Task: Your answer should consist of every line from the records that holds the string "Door".
=======
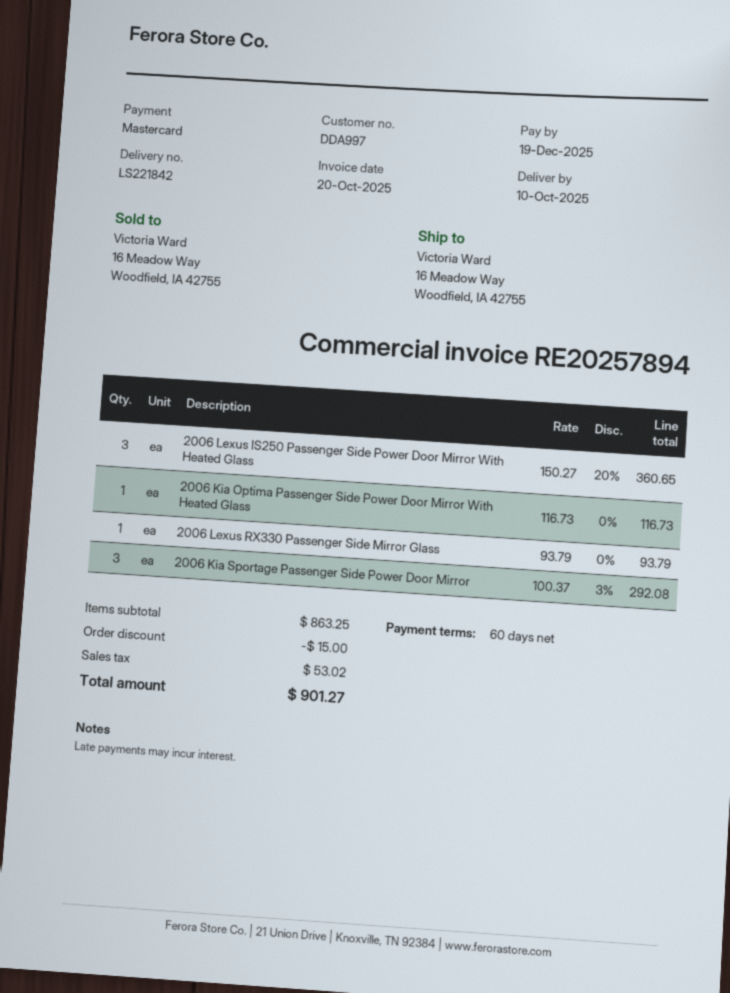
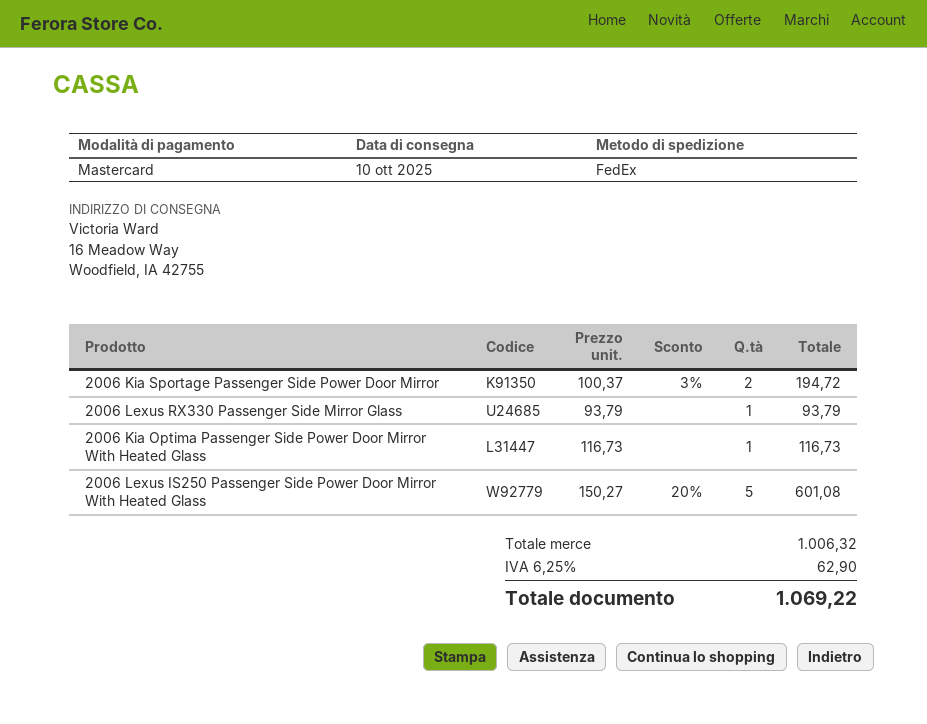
2006 Lexus IS250 Passenger Side Power Door Mirror With Heated Glass: 3 x 150.27 - 20% = 360.65 -> 5 x 150.27 - 20% = 601.08
2006 Kia Sportage Passenger Side Power Door Mirror: 3 x 100.37 - 3% = 292.08 -> 2 x 100.37 - 3% = 194.72
subtotal: 863.25 -> 1006.32
discount: 15.00 -> none
tax: 53.02 -> 62.90
total: 901.27 -> 1069.22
=======
Written reply:
2006 Lexus IS250 Passenger Side Power Door Mirror With Heated Glass: 3 x 150.27 - 20% = 360.65 -> 5 x 150.27 - 20% = 601.08
2006 Kia Sportage Passenger Side Power Door Mirror: 3 x 100.37 - 3% = 292.08 -> 2 x 100.37 - 3% = 194.72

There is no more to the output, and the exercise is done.